### Your goal
After locating the line with "[142,387,213,395] stac-to-dc ->" in the data that follows, return it and every later line exactly, up to and including the line with "[44,901,101,910] [44,928,721,940] [44,944,451,956]".

### Material supplied
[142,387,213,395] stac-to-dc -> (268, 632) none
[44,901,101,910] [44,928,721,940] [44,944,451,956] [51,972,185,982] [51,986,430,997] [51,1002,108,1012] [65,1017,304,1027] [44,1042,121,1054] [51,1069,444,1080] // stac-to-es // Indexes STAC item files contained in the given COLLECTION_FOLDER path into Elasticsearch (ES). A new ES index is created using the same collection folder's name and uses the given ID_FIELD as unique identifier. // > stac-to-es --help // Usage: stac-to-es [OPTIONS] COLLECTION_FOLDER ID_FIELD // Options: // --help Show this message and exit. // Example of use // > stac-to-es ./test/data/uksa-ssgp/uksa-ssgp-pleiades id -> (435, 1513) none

==

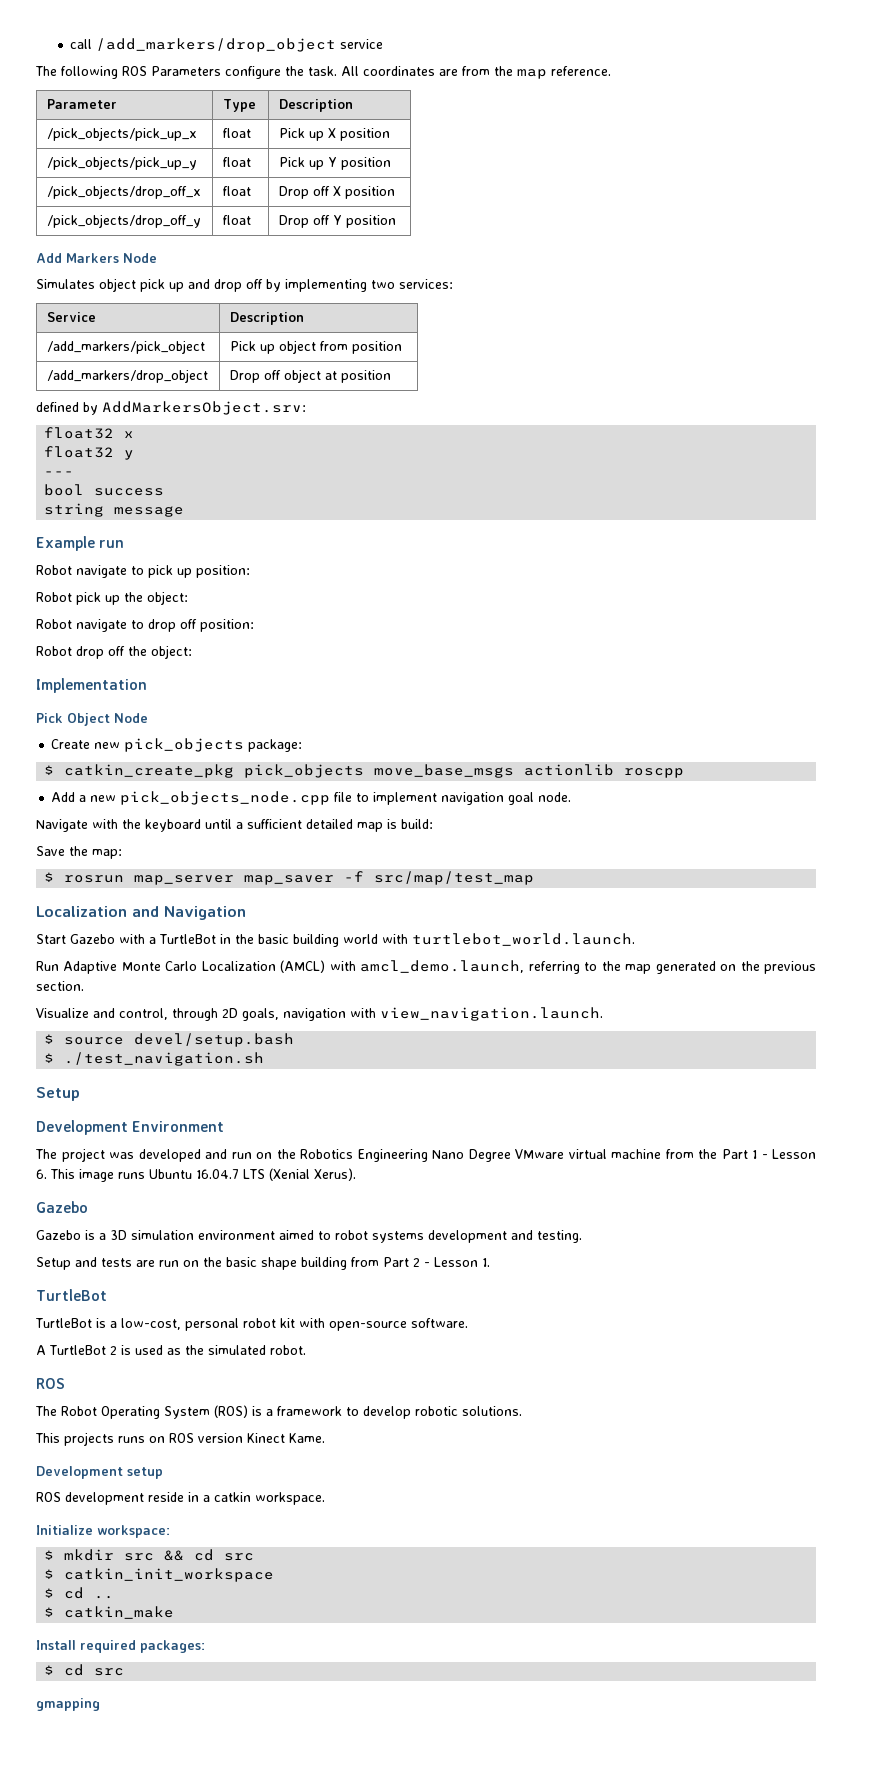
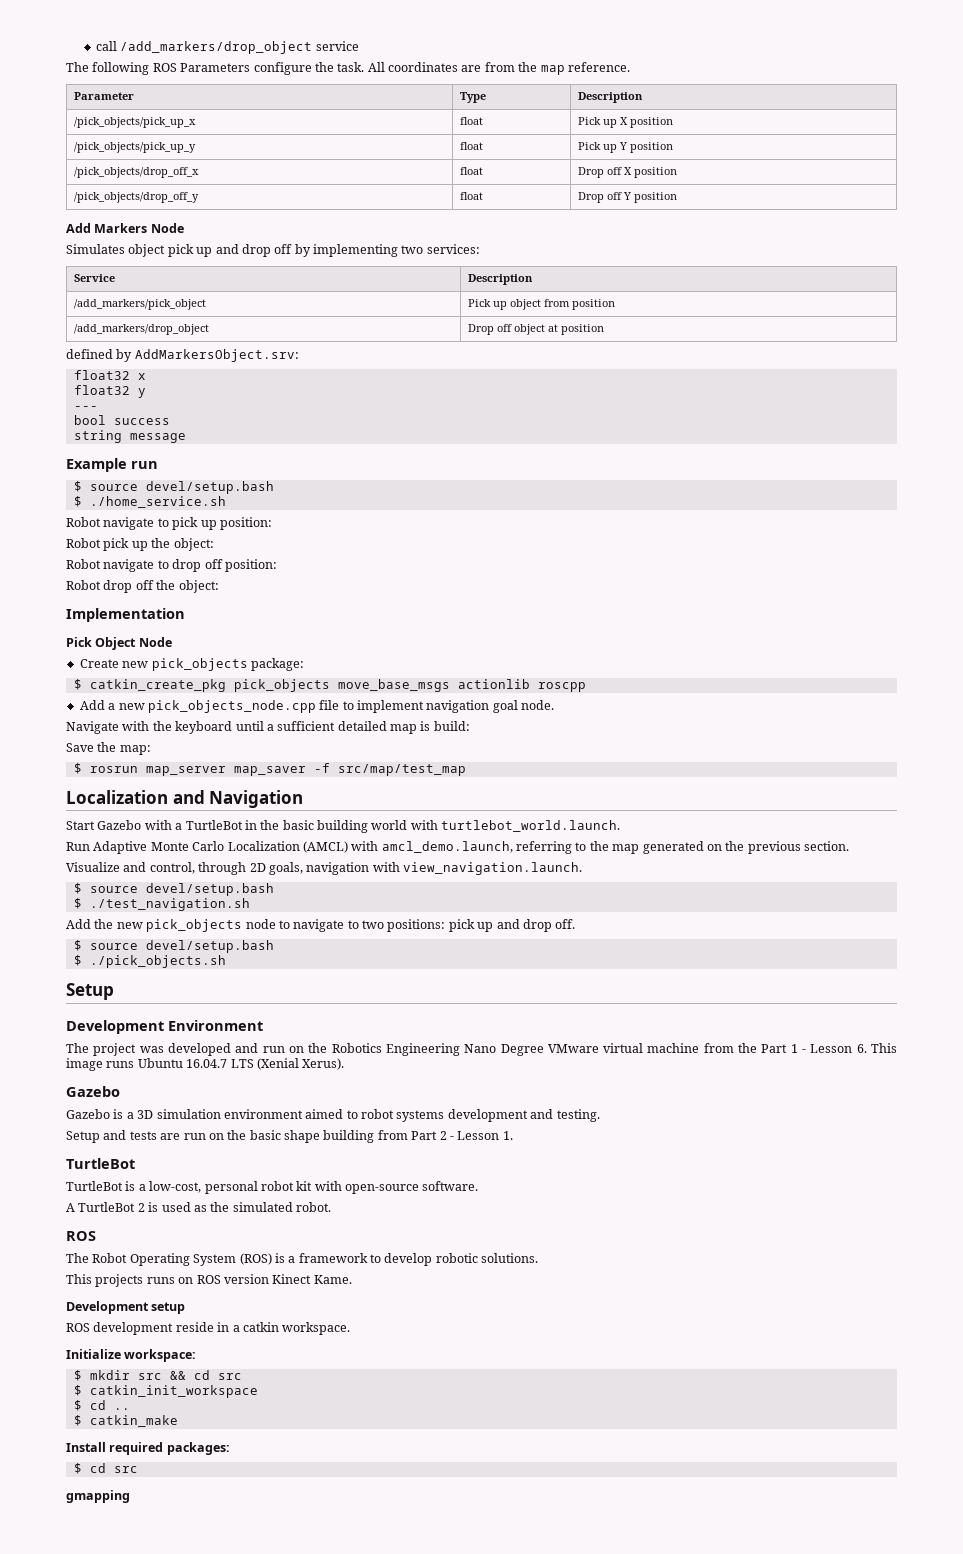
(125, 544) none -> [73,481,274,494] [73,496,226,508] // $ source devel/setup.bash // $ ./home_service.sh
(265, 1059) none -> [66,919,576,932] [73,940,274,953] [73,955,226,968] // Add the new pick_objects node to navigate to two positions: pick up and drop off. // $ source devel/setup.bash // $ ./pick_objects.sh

--

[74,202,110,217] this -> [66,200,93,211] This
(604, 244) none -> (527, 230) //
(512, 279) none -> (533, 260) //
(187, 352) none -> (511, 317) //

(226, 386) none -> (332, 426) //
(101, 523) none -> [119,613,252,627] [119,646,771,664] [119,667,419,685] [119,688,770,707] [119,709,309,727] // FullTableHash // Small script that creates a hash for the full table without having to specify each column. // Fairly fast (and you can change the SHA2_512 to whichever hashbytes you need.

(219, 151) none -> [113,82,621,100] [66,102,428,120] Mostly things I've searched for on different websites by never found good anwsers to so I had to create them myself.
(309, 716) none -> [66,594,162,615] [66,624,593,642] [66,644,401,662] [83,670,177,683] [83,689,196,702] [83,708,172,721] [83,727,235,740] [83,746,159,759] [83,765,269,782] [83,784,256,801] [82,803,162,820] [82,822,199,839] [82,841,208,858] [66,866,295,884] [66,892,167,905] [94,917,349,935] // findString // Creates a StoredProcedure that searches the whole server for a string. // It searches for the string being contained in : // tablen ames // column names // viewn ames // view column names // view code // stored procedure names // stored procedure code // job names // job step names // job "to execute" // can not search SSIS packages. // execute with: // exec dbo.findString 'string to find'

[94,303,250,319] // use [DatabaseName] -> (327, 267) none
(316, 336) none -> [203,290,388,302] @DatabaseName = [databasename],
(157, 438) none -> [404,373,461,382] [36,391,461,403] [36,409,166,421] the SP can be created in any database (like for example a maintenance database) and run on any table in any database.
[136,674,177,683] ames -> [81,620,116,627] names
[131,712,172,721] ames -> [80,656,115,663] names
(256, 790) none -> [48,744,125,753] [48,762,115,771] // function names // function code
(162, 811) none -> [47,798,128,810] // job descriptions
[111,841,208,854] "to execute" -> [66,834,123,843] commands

### Reply to the task
[142,387,213,395] stac-to-dc -> (268, 632) none
[44,901,101,910] [44,928,721,940] [44,944,451,956] [51,972,185,982] [51,986,430,997] [51,1002,108,1012] [65,1017,304,1027] [44,1042,121,1054] [51,1069,444,1080] // stac-to-es // Indexes STAC item files contained in the given COLLECTION_FOLDER path into Elasticsearch (ES). A new ES index is created using the same collection folder's name and uses the given ID_FIELD as unique identifier. // > stac-to-es --help // Usage: stac-to-es [OPTIONS] COLLECTION_FOLDER ID_FIELD // Options: // --help Show this message and exit. // Example of use // > stac-to-es ./test/data/uksa-ssgp/uksa-ssgp-pleiades id -> (435, 1513) none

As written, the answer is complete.